Wilhelm Conrad Röntgen
Imaging

“Röntgen must have gone mad” 

The discovery of X-rays

4min
Ingo Zenger
Published on November 8, 2022
The 19th century was a golden era for sensational scientific discoveries. Never before in history had so much been discovered, invented, measured, and mapped – and newspapers were reporting astonishing findings and innovative electrical devices on an almost daily basis. Toward the end of the century, the first motorized streetcars were operating in cities; streets and alleyways were lit with electric lamps; and people were using elevators, sending telegrams, having their photos taken. In an era such as this, you would be forgiven for thinking that new discoveries ought not to come as a great surprise.
Der Ort der Entdeckung der X-Strahlen: Röntgens Labor an der Universität Würzburg Quelle: Deutsches Röntgen-Museum

In 1895,  at his lab at the University of Würzburg, the physics professor Wilhelm Conrad Röntgen discovered a phenomenon so peculiar that, at first, no one could quite believe it.

The London Standard printed one of the first reports of Röntgen’s discovery and ended its article with the following words: “The Presse assures its readers that there is no joke or humbug in the matter. It is a serious discovery by a serious German Professor.” News of Röntgen’s discovery spread around the world from early January 1896 and must have been hard to believe back in those days. Newspapers reported that the professor in Würzburg had successfully used a new type of “light” to take “a photograph of a set of weights without opening the wooden box in which the weights were kept” and of a human hand, showing the bones “without the flesh. Many scientists responded with bewilderment, while others dismissed the reports as the trick of a practical joker. Even Röntgen’s good friend, the Berlin-based physics professor Otto Lummer, appeared doubtful of his colleague at first:




When Wilhelm Conrad Röntgen first observed what he called “X-rays,” on November 8, 1895, even he initially believed he was a “victim of deception.” Crystals that happened to be lying nearby during one of his experiments involving gas discharge tubes began to glow green in the darkened laboratory. Light could not have been responsible for this, because the tube was wrapped in black paper. Röntgen placed wood, paper notebooks, and a book of around 1,000 pages between the crystals and the tube, but none of them could stop the mysterious rays in their tracks. When he ultimately held his hand in the path of the rays, he made probably the most exciting discovery of his lifetime: On the screen, he could see the shadows of the bones in his hand!

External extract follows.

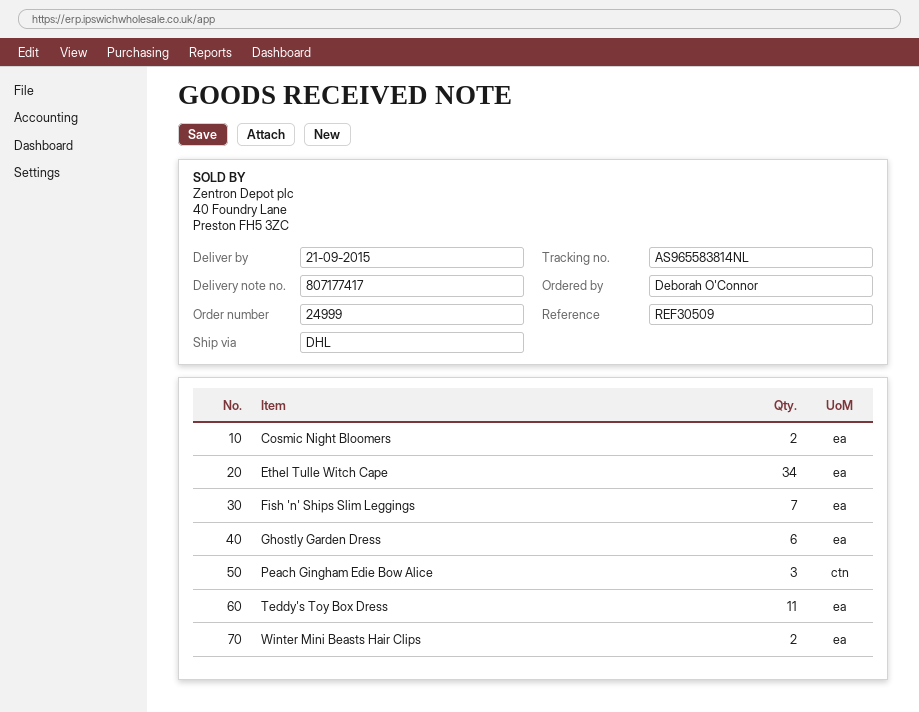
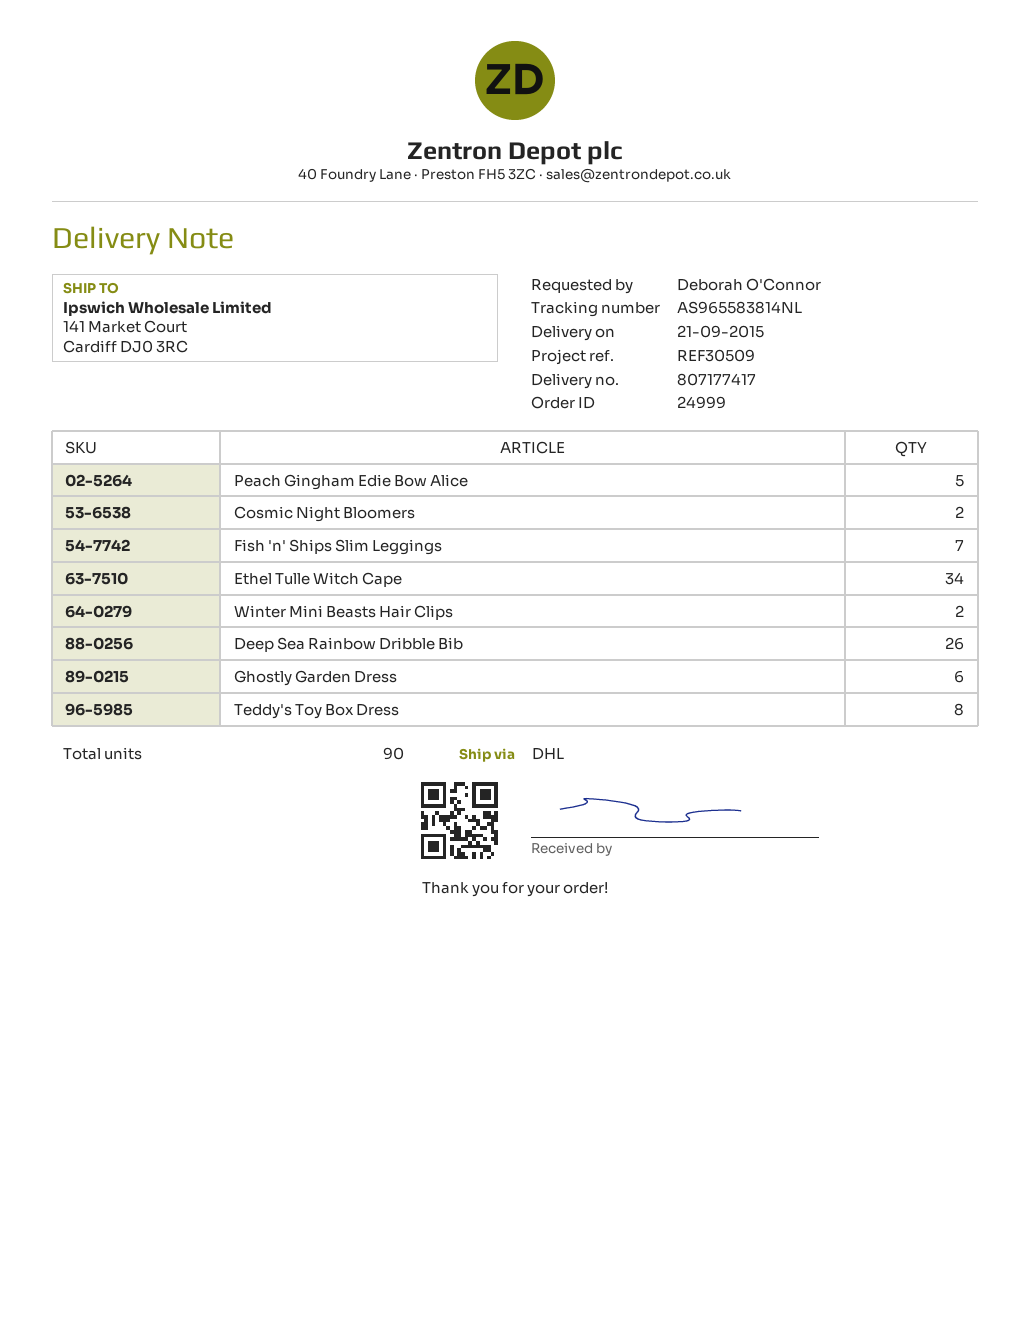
Peach Gingham Edie Bow Alice: 3 -> 5
Teddy's Toy Box Dress: 11 -> 8
Deep Sea Rainbow Dribble Bib: none -> 26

Das „Schattenbild“ eines Gewichtssatzes im Inneren eines Kästchens Quelle: Röntgen-Gedächtnisstätte Würzburg

Röntgen initially kept the discovery to himself. He withdrew into his work and was barely seen for the next seven weeks. No one knew what was going on in the professor’s laboratory – his assistants found the doors locked, and his wife, Bertha, went through what she would later describe as a “dreadful time.” Röntgen came home late and in a foul mood, barely spoke as he ate, and raced back to his lab immediately afterwards. Soon, he even had his bed taken into his laboratory, and his wife sometimes didn’t see him for days on end. When Bertha asked what the matter was, she initially received no answer. It was only when she pressed him that Röntgen said if people knew what he was doing, “they would say ‘Röntgen must have gone mad.’”

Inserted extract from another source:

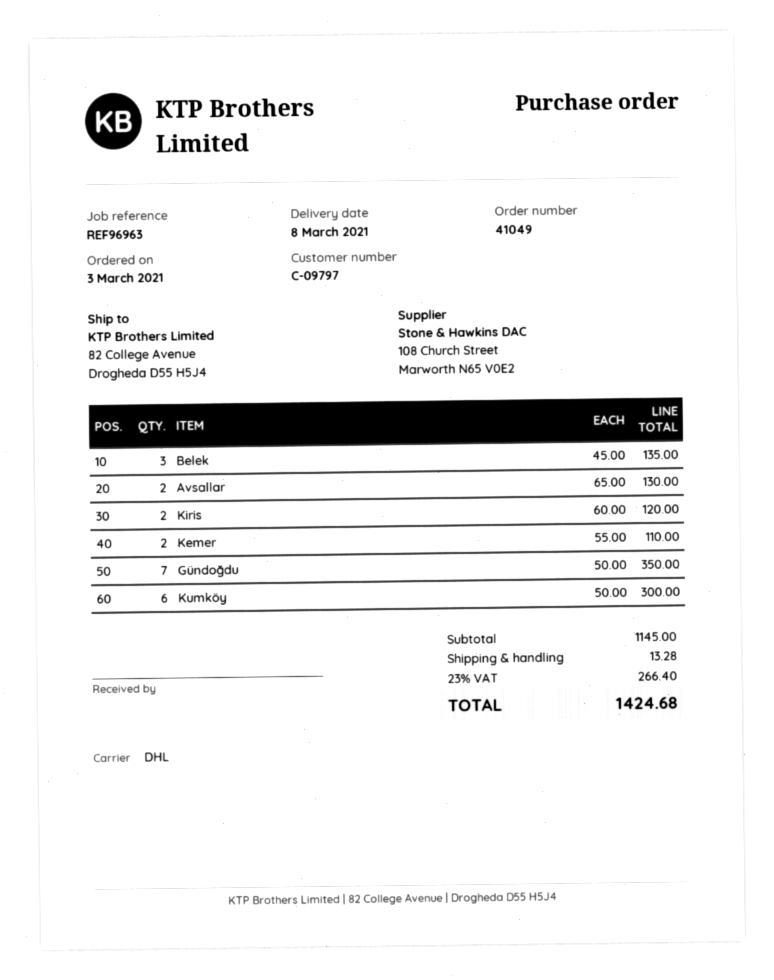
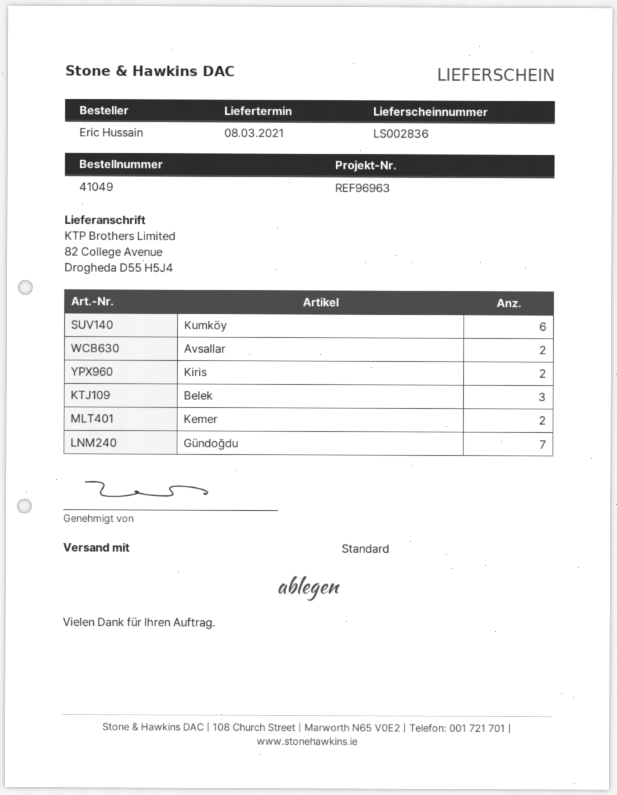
shipping method: DHL -> standard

It must have been difficult for Röntgen to convince his contemporaries of what had been going on behind the closed laboratory doors for all those weeks: As well as “X-raying” a wooden spool to produce a photograph of the wire inside it, Röntgen was able to read the direction on a compass enclosed in a metal case and – in one particularly noteworthy example of his many experiments – to look through a closed door by setting up a fluorescent screen in the room next to his lab. Take a glance at Röntgen´s laboratory und learn more about his experiments in our video “Wilhelm Conrad Röntgen“ from 1968.

In late 1895, after seven weeks of tireless work and without telling another soul about the X-rays, Röntgen decided to make his discovery public. He wrote a paper entitled On a New Kind of Rays and included a number of “shadow-pictures” – as Röntgen called the images, taking his inspiration from the world of photography – as visible proof of his discovery.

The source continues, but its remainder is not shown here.